Bien qu’il soit inévitable de penser à la tristesse qui déborde de l’œuvre, nous ne sommes pas face à un roman pessimiste, bien au contraire. Bono rend hommage à tous ceux qui vivent en espérant quelque chose de mieux, à ceux qui sont en marge de la société, à la limite de la médiocrité et qui ont pourtant beaucoup à dire. Malgré tous les malheurs qu’ils ont pu subir, Amalia et Rubén continuent d’espérer un avenir meilleur, un événement qui leur permette d’avoir une vie vraiment heureuse où ils pourront laisser derrière eux les querelles du passé. Le roman s’achève avec la fin de la conversation, la claudication des deux monologues.

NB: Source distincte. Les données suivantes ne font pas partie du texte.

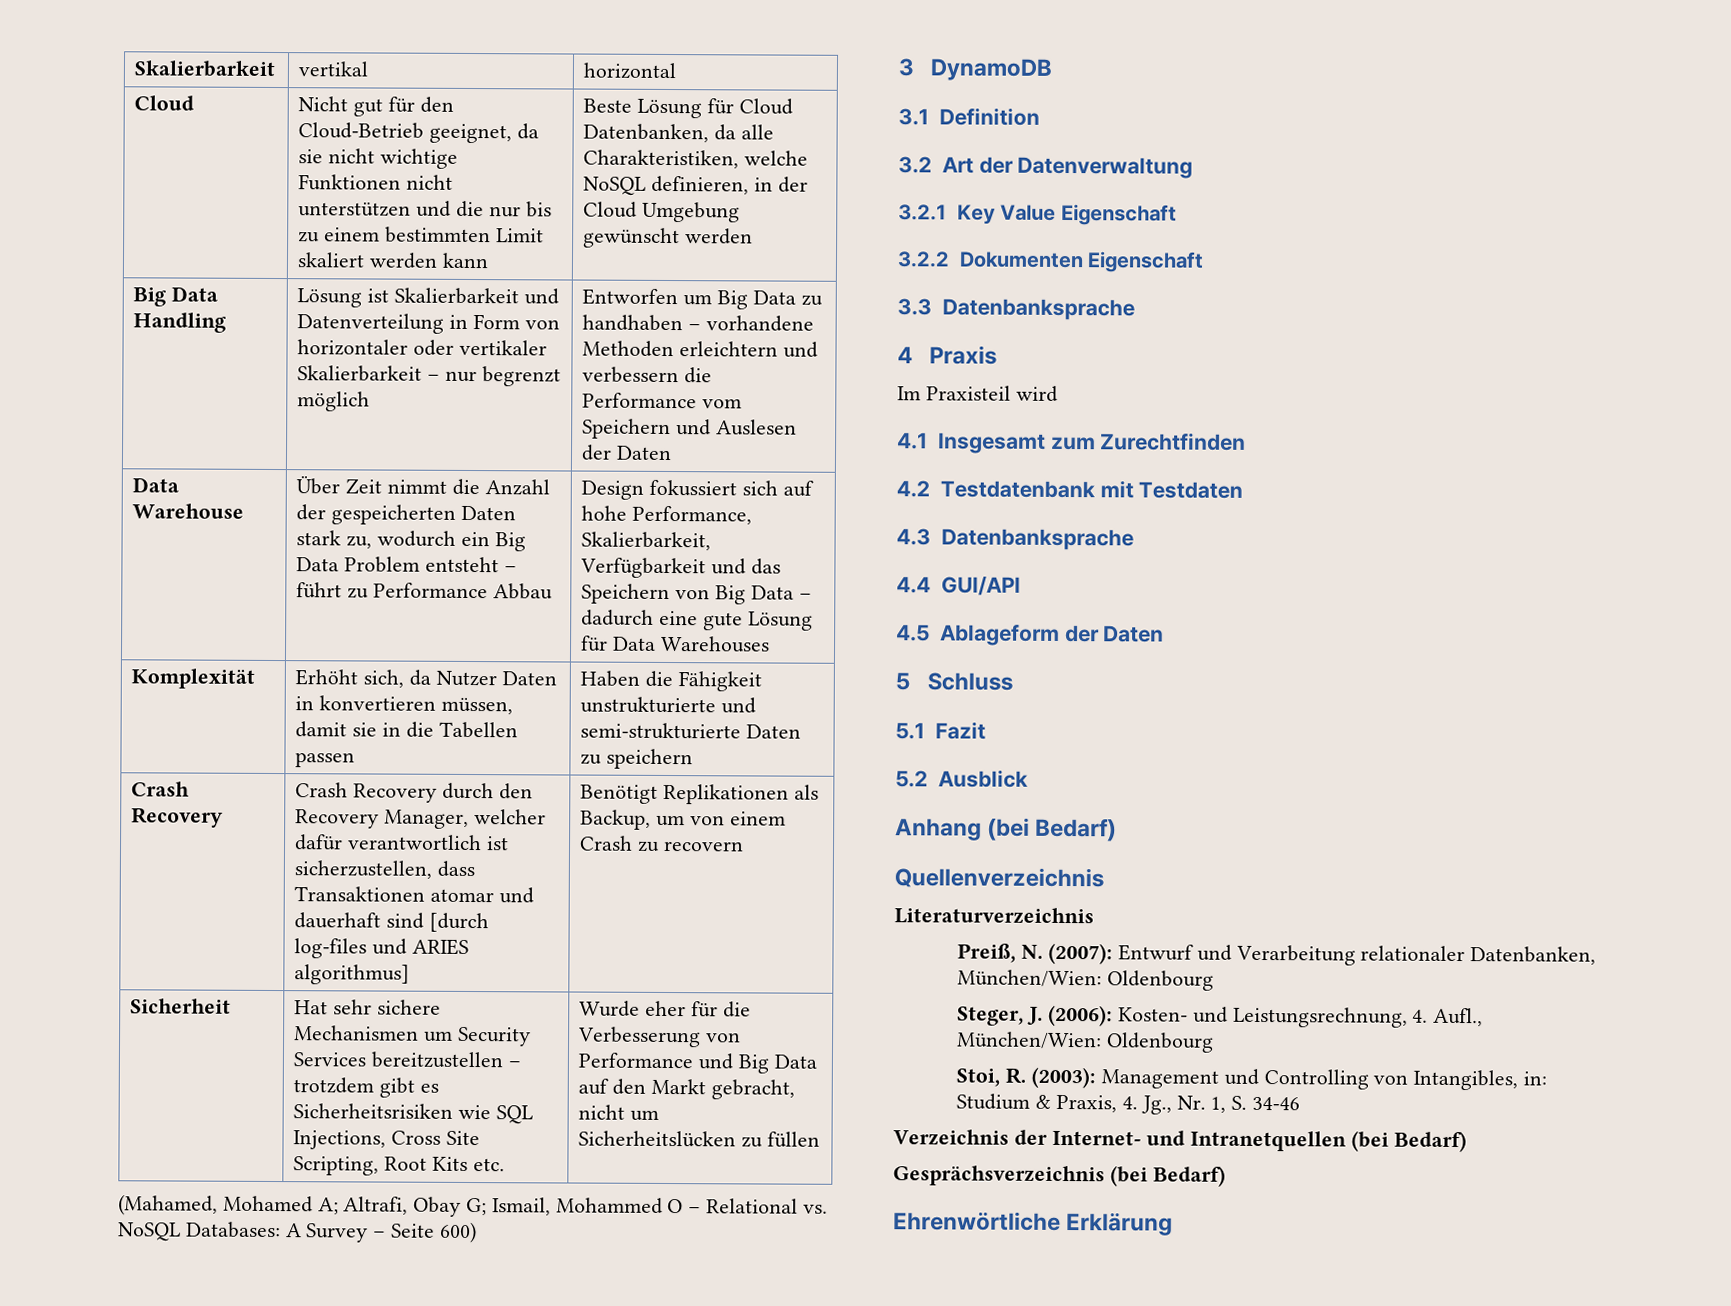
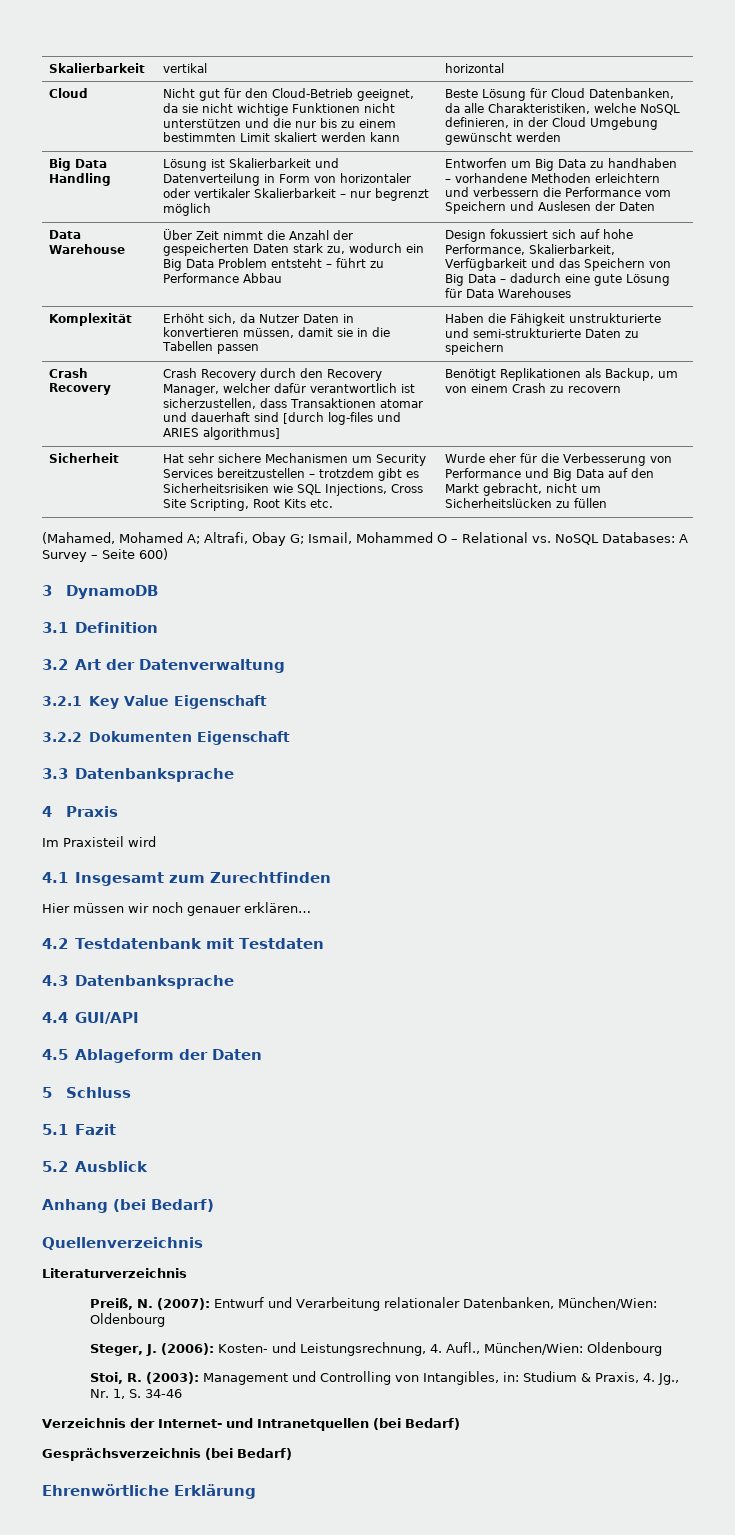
+ Hier müssen wir noch genauer erklären…

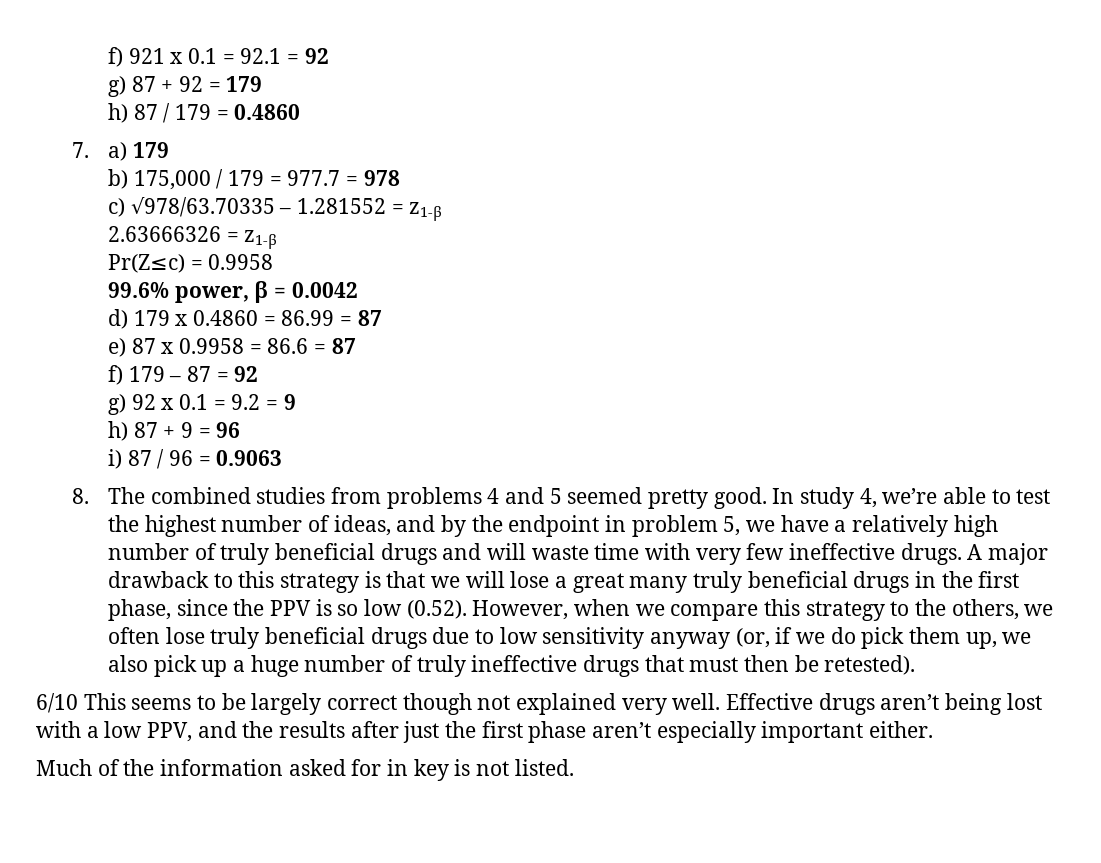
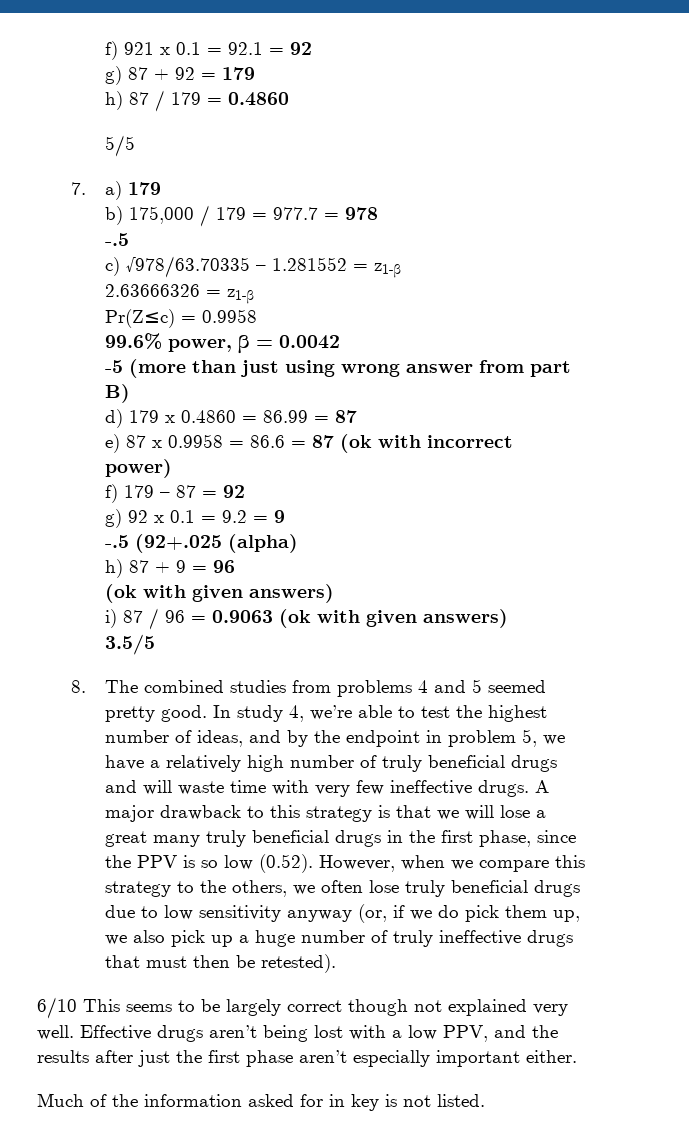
+ 5/5
  b) 175,000 / 179 = 977.7 = 978
+ -.5
+ -5 (more than just using wrong answer from part B)
- e) 87 x 0.9958 = 86.6 = 87
+ e) 87 x 0.9958 = 86.6 = 87 (ok with incorrect power)
+ -.5 (92+.025 (alpha)
  h) 87 + 9 = 96
+ (ok with given answers)
- i) 87 / 96 = 0.9063
+ i) 87 / 96 = 0.9063 (ok with given answers)
+ 3.5/5

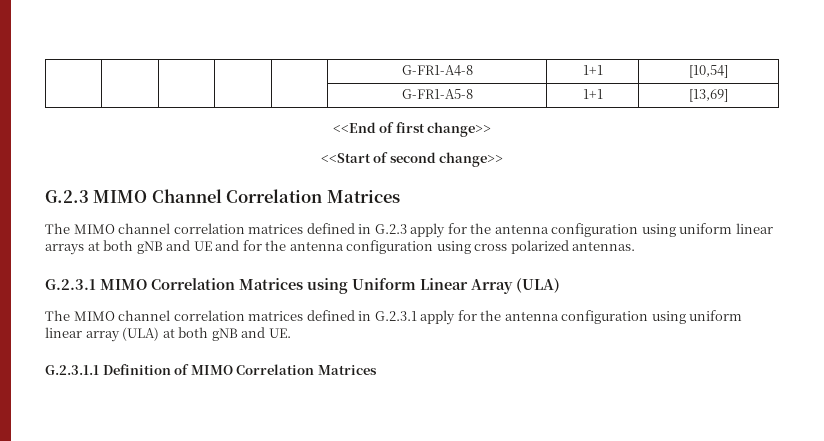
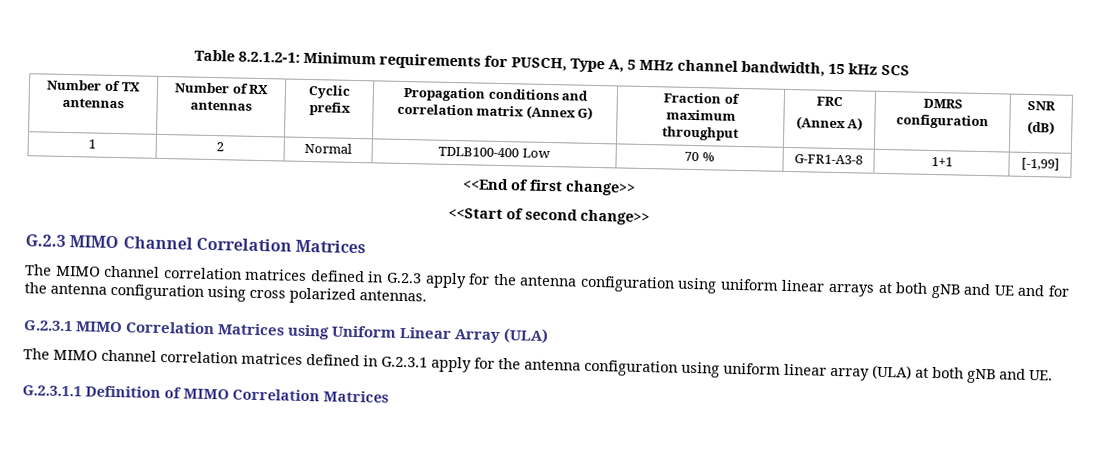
- | | | | | G-FR1-A4-8 | 1+1 | [10,54]
- | | | | | G-FR1-A5-8 | 1+1 | [13,69]
+ Table 8.2.1.2-1: Minimum requirements for PUSCH, Type A, 5 MHz channel bandwidth, 15 kHz SCS
+ Number of TX antennas | Number of RX antennas | Cyclic prefix | Propagation conditions and correlation matrix (Annex G) | Fraction of maximum throughput | FRC
+ (Annex A) | DMRS configuration | SNR
+ (dB)
+ 1 | 2 | Normal | TDLB100-400 Low | 70 % | G-FR1-A3-8 | 1+1 | [-1,99]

Dans le portrait de tous ceux qui vivent en fuyant d’eux-mêmes, l’écrivaine vient poser la question centrale du roman : n’y a-t-il pas aussi des intrigues intéressantes dans les histoires secondaires, qui méritent d’être mises au premier plan ? La réponse est laissée aux lecteurs, qui jugeront si les nuances des personnages secondaires ont quelque chose à envier aux protagonistes. Pour ma part je dirais que non.